I have an asymmetric RSA key pair stored in two separate files. I want to generate a new symmetric key and encrypt it with public RSA key in my postbuild.js GULP script, so the user cannot access it. Then I want to send it to the C# server, where it would be decrypted and used.

I use the following JavaScript code in Node.js for encryption:

const generateAndEncryptKey = () => {
    const symmetricKey = crypto.randomBytes(32);
    const publicKey = fs.readFileSync("pubkey.pem", "utf8");
    const encryptedSymmetricKey = crypto.publicEncrypt({
        key: publicKey,
        padding: crypto.constants.RSA_PKCS1_OAEP_PADDING,
        oaepHash: "sha256",
    }, Buffer.from(symmetricKey)).toString("base64");
    return encryptedSymmetricKey;
}

The above code somehow works and generates a base64 string that I later send to the server. I'm not sure if this is the correct way to do this.

But I'm unable to find a way to decrypt this string in C#. I tried to use the BouncyCastle library and the following code:

public string DecryptKey(string encryptedKey) {
    var privateKey = @"-----BEGIN RSA PRIVATE KEY-----
...shortened...
-----END RSA PRIVATE KEY-----";

    var bytesToDecrypt = Convert.FromBase64String(encryptedKey);
    var decryptEngine = new Pkcs1Encoding(new RsaEngine());
    using (var txtreader = new StringReader(privateKey)) {
        AsymmetricCipherKeyPair keyPair = (AsymmetricCipherKeyPair)new PemReader(txtreader).ReadObject();
        decryptEngine.Init(false, keyPair.Private);
    }
    var decrypted = Encoding.UTF8.GetString(decryptEngine.ProcessBlock(bytesToDecrypt, 0, bytesToDecrypt.Length));
    return decrypted;
}

But the ProcessBlock method always throws an InvalidCipherTextException "unknown block type".

Can someone help me to find out what am I doing wrong or point me to another better way of achieving this?

Solution

  • Decryption with the C# code fails because in the NodeJS code OAEP/SHA256 is used as padding and in the C# code PKCS#1 v1.5 padding.

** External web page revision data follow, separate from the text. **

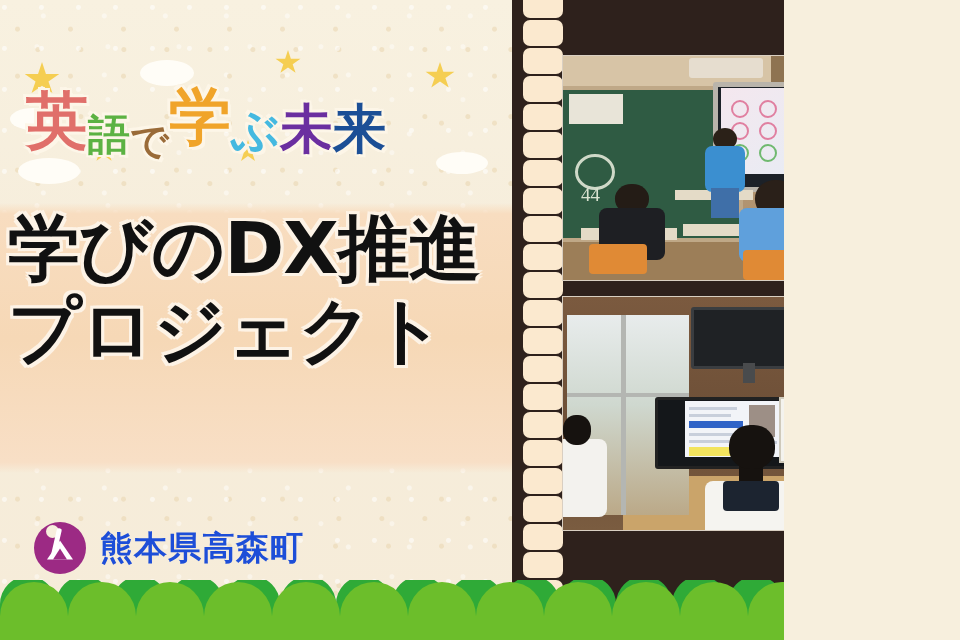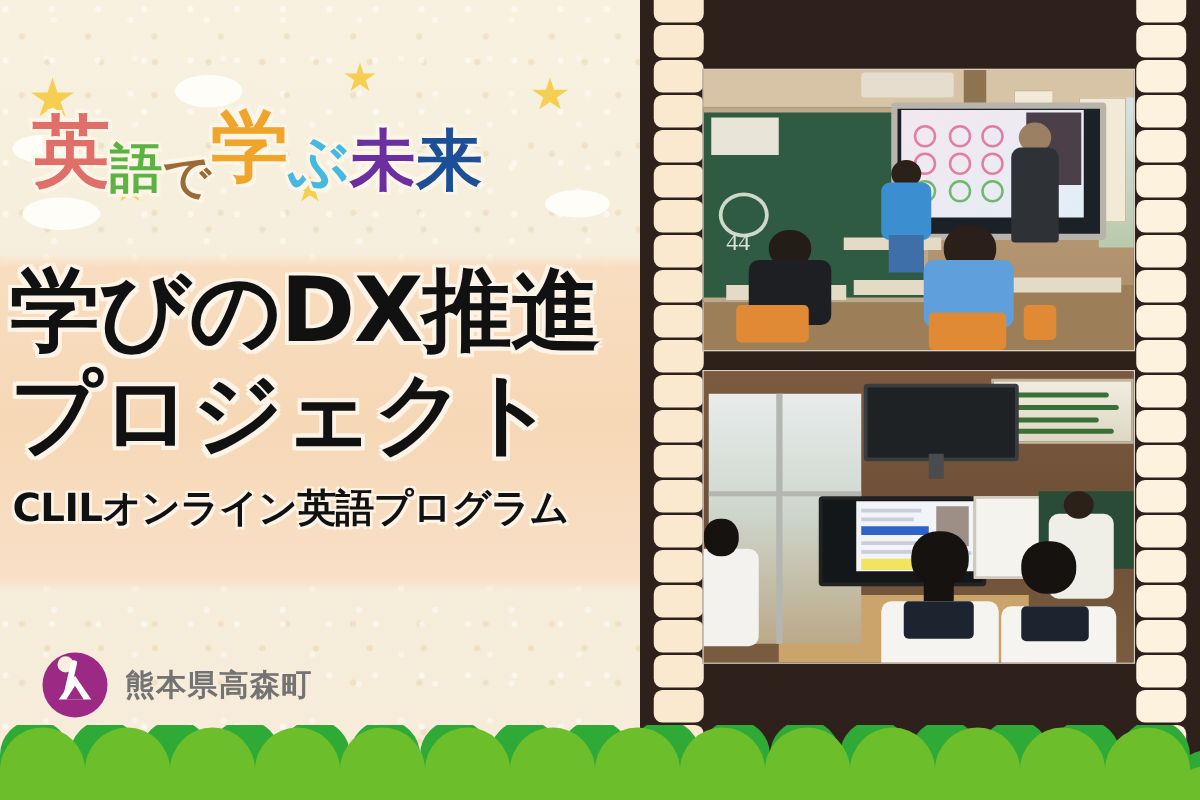--- a/index.html
+++ b/index.html
@@ -1,21 +1,21 @@
 <!DOCTYPE html>
 <html><head>
 <meta charset="utf-8">
 <style>
   html,body{margin:0;padding:0;}
   body{
     width:960px;height:640px;overflow:hidden;
     font-family:"Liberation Sans","DejaVu Sans",sans-serif;
     background:#f7efdd;
   }
-  #stage{position:relative;width:960px;height:640px;overflow:hidden;background:#f7efdd;}
+  #stage{position:relative;width:784px;height:640px;overflow:hidden;background:#f7efdd;}
 
   
   .bg-paper{
     position:absolute;inset:0;
     background:
       radial-gradient(circle at 12% 18%, rgba(255,255,255,.55) 0 2px, transparent 3px),
       radial-gradient(circle at 33% 62%, rgba(235,216,180,.6) 0 2px, transparent 3px),
       radial-gradient(circle at 71% 27%, rgba(255,255,255,.45) 0 2px, transparent 3px),
       radial-gradient(circle at 88% 74%, rgba(233,213,175,.55) 0 2px, transparent 3px),
       radial-gradient(circle at 52% 88%, rgba(255,255,255,.4) 0 2px, transparent 3px),
@@ -80,21 +80,21 @@
   .footer{position:absolute;z-index:20;left:34px;bottom:66px;display:flex;align-items:center;gap:14px;}
   .logo-mark{width:52px;height:52px;border-radius:50%;background:#9c2a84;position:relative;flex:0 0 auto;}
   .logo-mark .notch{position:absolute;width:13px;height:13px;border-radius:50%;background:#f7efdd;top:3px;left:12px;}
   .logo-mark .tri{position:absolute;left:50%;top:54%;transform:translate(-50%,-50%);
      width:0;height:0;border-left:13px solid transparent;border-right:13px solid transparent;border-bottom:19px solid #fff;}
   .logo-mark .tri-in{position:absolute;left:50%;top:61%;transform:translate(-50%,-50%);
      width:0;height:0;border-left:7px solid transparent;border-right:7px solid transparent;border-bottom:11px solid #9c2a84;}
   .logo-mark .stroke{position:absolute;width:5px;height:28px;background:#fff;left:20px;top:6px;transform:rotate(13deg);border-radius:2px;}
   .footer-text{
     font-family:"DejaVu Sans","Liberation Sans",sans-serif;
-    font-weight:700;font-size:24px;color:#737373;letter-spacing:1px;white-space:nowrap;
+    font-weight:700;font-size:33px;color:#1d4ed8;letter-spacing:1px;white-space:nowrap;
   }
 
   
   .film{position:absolute;top:-14px;background:#2e211c;z-index:18;}
   .film.left{left:512px;width:62px;height:620px;}
   .film.right{left:898px;width:62px;height:620px;}
   .film .hole{position:absolute;left:11px;width:40px;height:26px;border-radius:7px;background:#fbe9cf;}
   .film.right .hole{background:#fdf2de;}
 
   .film-body{position:absolute;left:556px;top:-14px;width:356px;height:620px;background:#2e211c;z-index:17;}
@@ -178,21 +178,20 @@
   <div class="star" style="left:24px;top:62px;width:36px;height:34px;"></div>
   <div class="star" style="left:275px;top:50px;width:26px;height:25px;"></div>
   <div class="star" style="left:425px;top:62px;width:30px;height:28px;"></div>
   <div class="star" style="left:91px;top:138px;width:26px;height:25px;"></div>
   <div class="star" style="left:236px;top:140px;width:24px;height:23px;"></div>
 
   <div class="kanji-line" style="left:26px;top:88px;font-size:62px;line-height:66px;"><span style="color: rgb(224, 111, 106); font-size: 62px; vertical-align: top; position: relative; top: 0px;">英</span><span style="color: rgb(92, 178, 67); font-size: 42px; vertical-align: top; position: relative; top: 14px;">語</span><span style="color: rgb(154, 107, 56); font-size: 38px; vertical-align: top; position: relative; top: 20px;">で</span><span style="color: rgb(240, 164, 42); font-size: 62px; vertical-align: top; position: relative; top: -4px;">学</span><span style="color: rgb(69, 185, 224); font-size: 48px; vertical-align: top; position: relative; top: 8px;">ぶ</span><span style="color: rgb(107, 47, 160); font-size: 53px; vertical-align: top; position: relative; top: 8px;">未</span><span style="color: rgb(28, 79, 150); font-size: 53px; vertical-align: top; position: relative; top: 8px;">来</span></div>
 
   <div class="maintitle" style="top:210px;font-size:72px;line-height:76px;">学びのDX推進</div>
   <div class="maintitle" style="top:292px;font-size:72px;line-height:76px;">プロジェクト</div>
-  <div class="subtitle" style="top:386px;">CLILオンライン英語プログラム</div>
 
   <div class="footer">
     <div class="logo-mark">
       <div class="notch"></div>
       <div class="stroke"></div>
       <div class="tri"></div>
       <div class="tri-in"></div>
     </div>
     <div class="footer-text">熊本県高森町</div>
   </div>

For decryption to work, both paddings must be identical. The padding in the C# code can be adapted to that of the NodeJS code as follows:

    var decryptEngine = new OaepEncoding(new RsaEngine(), new Sha256Digest());

    Also, the decrypted key must not be UTF-8 decoded as this corrupts the data. Either it is returned as byte[], or if conversion to a string is desired, a suitable binary-to-text encoding such as Base64 or hex must be used.

    With these changes decryption works in the C# code.